The mediation team assumed the Wesleyan Covenant Association would serve as the vehicle for creating a new traditionalist Methodist denomination. It is also assumed the post-separation UM Church would quickly move to adopt legislation creating a U.S. Regional Conference, and that conference would consider changing its sexual ethics, allowing same-sex weddings, and ordaining openly gay clergy.
There are several hoops this proposal must jump through prior to being made official, but it appears that all sides view this as the way to resolve the matter.

I attend a Methodist church - a small, rural congregation that is strongly traditionalist - but I am not officially a Methodist.

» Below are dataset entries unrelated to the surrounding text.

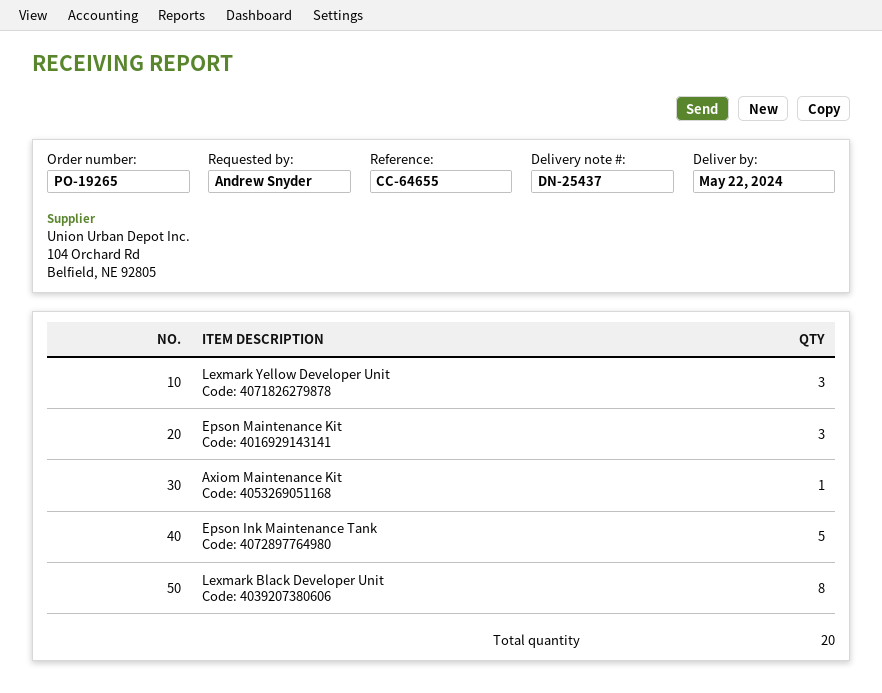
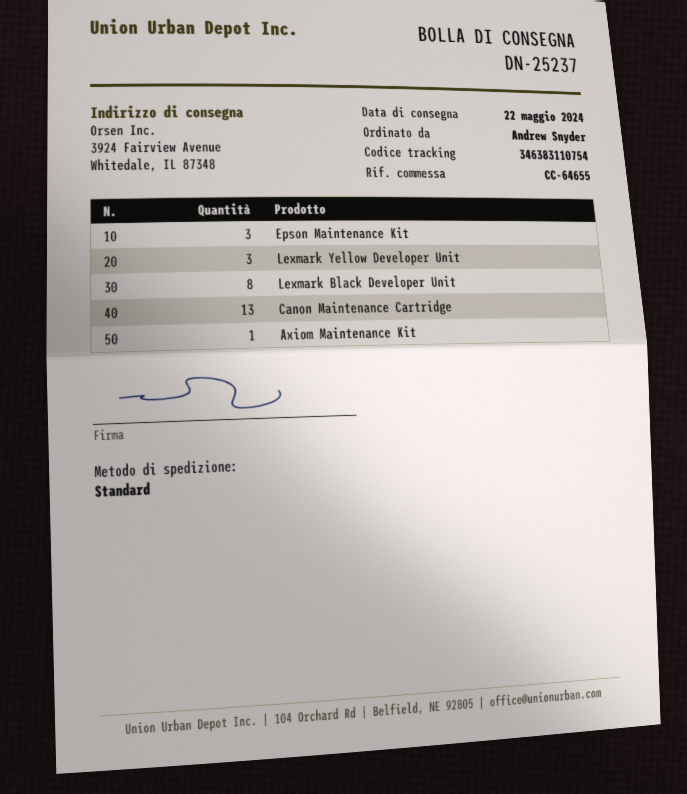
delivery note number: DN-25437 -> DN-25237
Epson Ink Maintenance Tank: 5 -> none
Canon Maintenance Cartridge: none -> 13

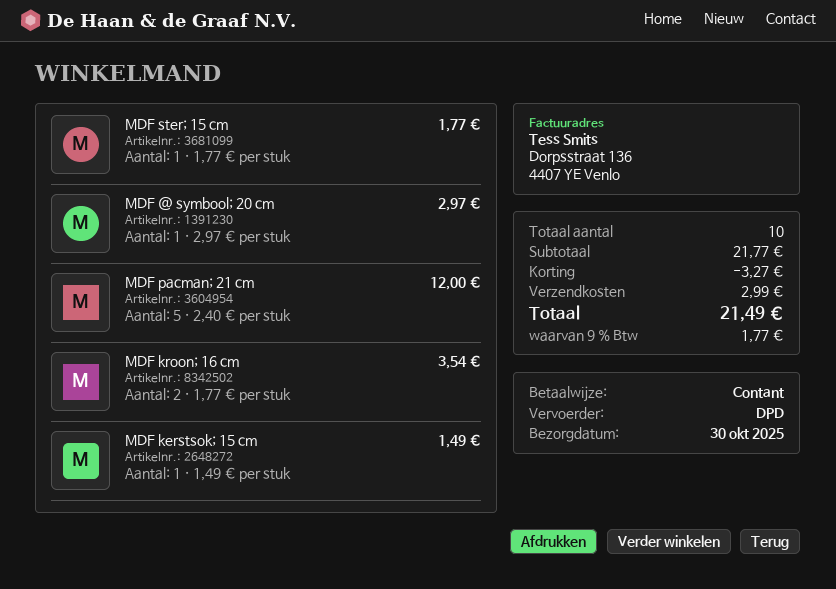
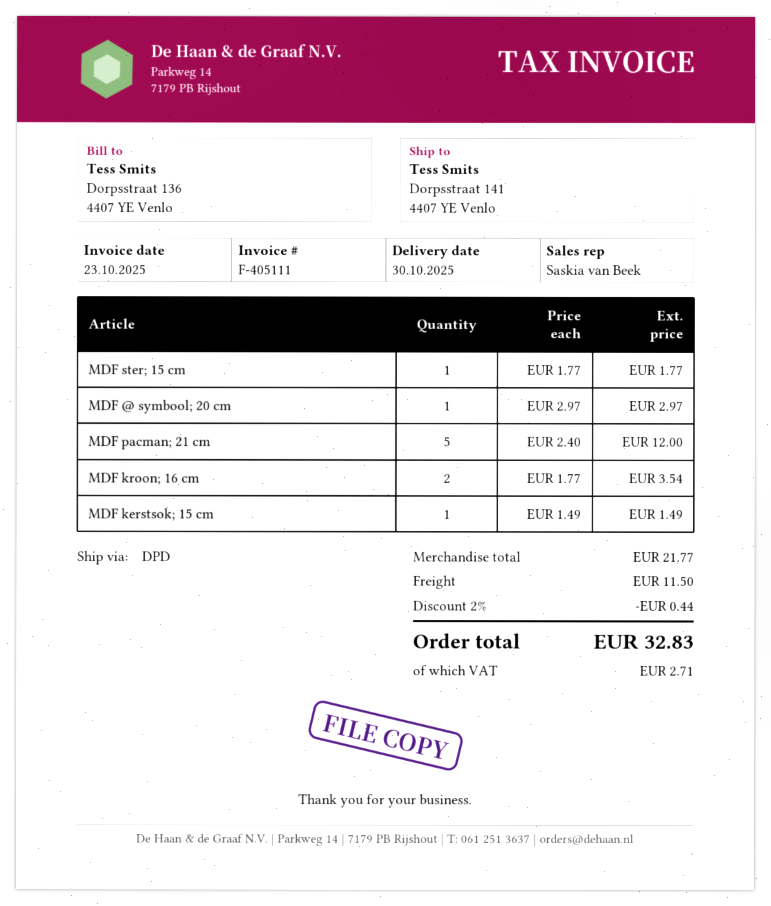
discount: 3.27 -> 0.44
shipping: 2.99 -> 11.50
tax: 1.77 -> 2.71
total: 21.49 -> 32.83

On paper, I'm a Presbyterian (PCUSA), but it's been years and years since I attended a service of that denomination.

The fissures in mainline Protestantism over the last 60 years have been one of the more significant manifestations of our country's massive cultural transformation. As a 14-year-old, I witnessed what it did to the above-mentioned Presbyterians. My parents left the church then. My father took the pastor of our local congregation to lunch and told him that the final straw was the PCUSA's contribution to Angela Davis's defense fund. Years later, I immersed myself in research on the subject, as the correlation between the emptying of mainline Protestant pews over the decades since 1960 and mainline Protestantism's increasing preoccupation with secular concerns, principally US foreign policy, was the subject of my thesis when I was earning my master's degree in history. (I started writing it in the last spasms of the Cold War, when these churches were really pouring on the "peace activism" with regard to places like Central America and Rhodesia/Zimbabwe and Angola and Mozambique.)

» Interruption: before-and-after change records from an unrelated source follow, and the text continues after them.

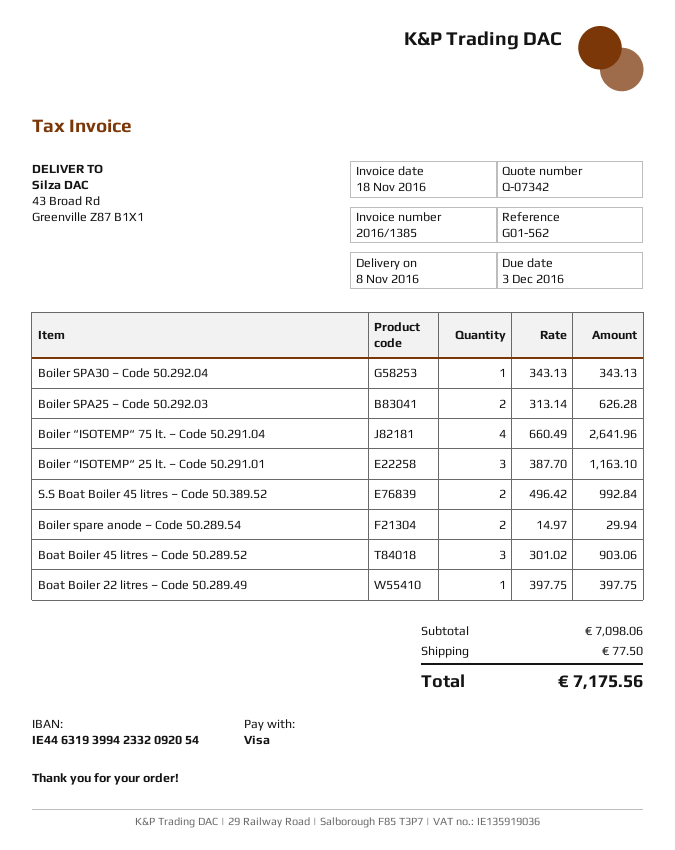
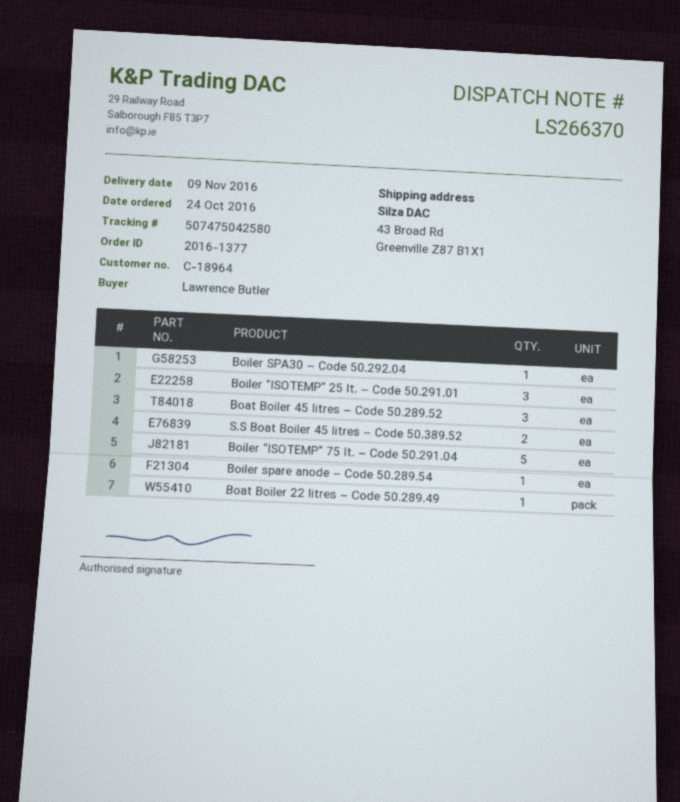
delivery date: 2016-11-08 -> 2016-11-09
Boiler SPA25 – Code 50.292.03: 2 -> none
Boiler “ISOTEMP“ 75 lt. – Code 50.291.04: 4 -> 5
Boiler spare anode – Code 50.289.54: 2 -> 1

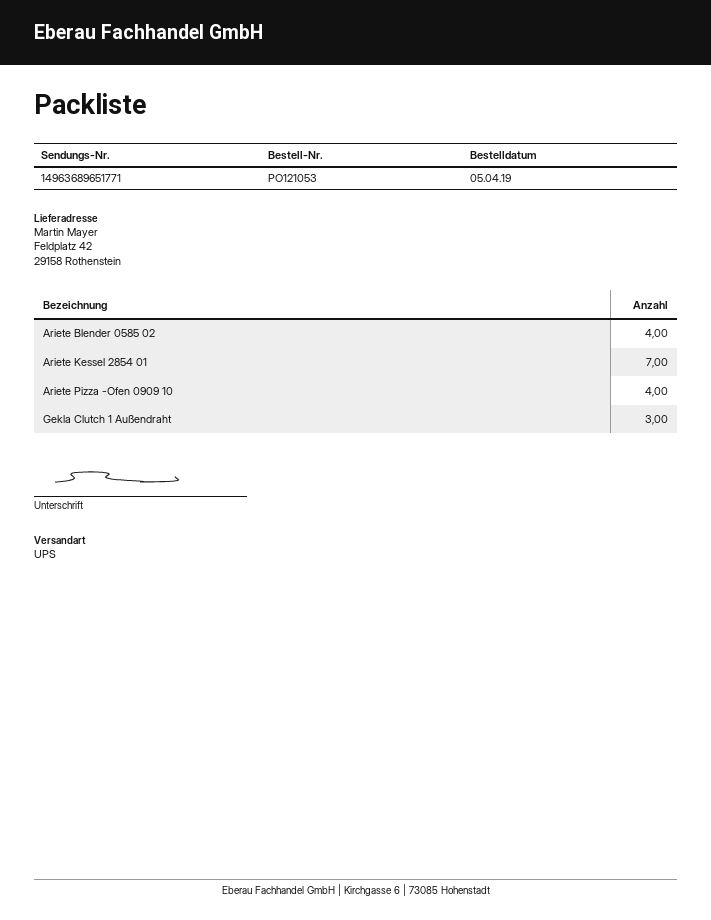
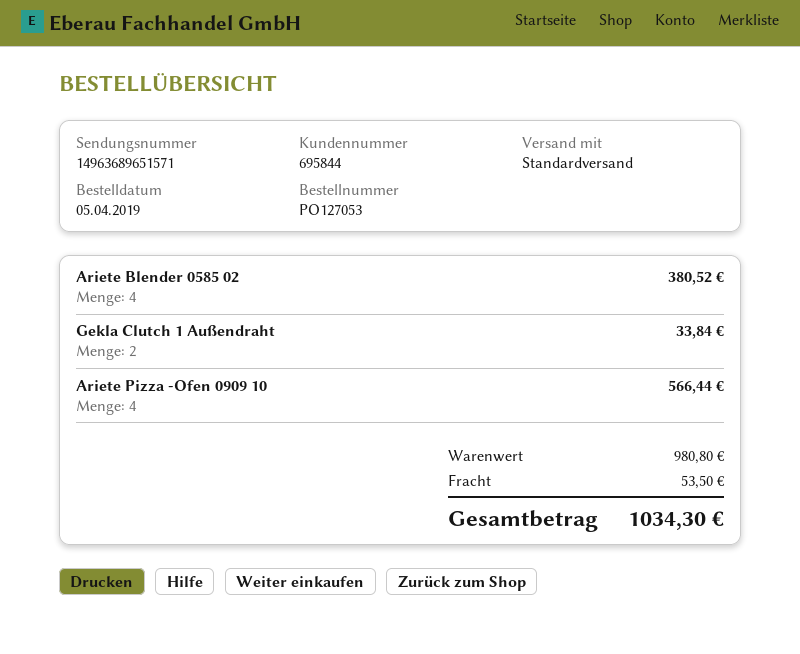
order number: PO121053 -> PO127053
shipping method: UPS -> standard
tracking number: 14963689651771 -> 14963689651571
Ariete Kessel 2854 01: 7 -> none
Gekla Clutch 1 Außendraht: 3 -> 2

But we all know what the looming UMC split is about: whether to adhere to sound doctrine on human sexuality or let some kind of vague notion of "inclusiveness" drive denominational policy. Where one comes down on that question has all kinds of ramifications for our society's foundational notions of what a family is, which is going to affect how future generations view the church's role as the bride of Christ. It's not much of a stretch to see a time when the non-traditional side of this split sees fit to abandon "bride of Christ" language as unrepresentative of the panoply of human family types.

It all gets back to how one views the Bible. Is Scripture inerrant and God-breathed, or is it some kind of human-crafted blueprint we can assume to have flexibility built into it?

This development joins other fissures within twenty-first century American Christianity - the Trumpist vs. non-Trumpist split within evangelicalism, the struggle of the Catholic Church to surmount the sex-abuse scandal -  at a time when the overall faith is in a particularly vulnerable position. Our society becomes less Christian by the day. For the deeply concerned faith-walk pilgrim - for me, anyway - it seems like the guiding question, as these things unfold, should be: Does this development reflect Scripturally revealed doctrine, or is it tainted by the fleeting impulses of this world?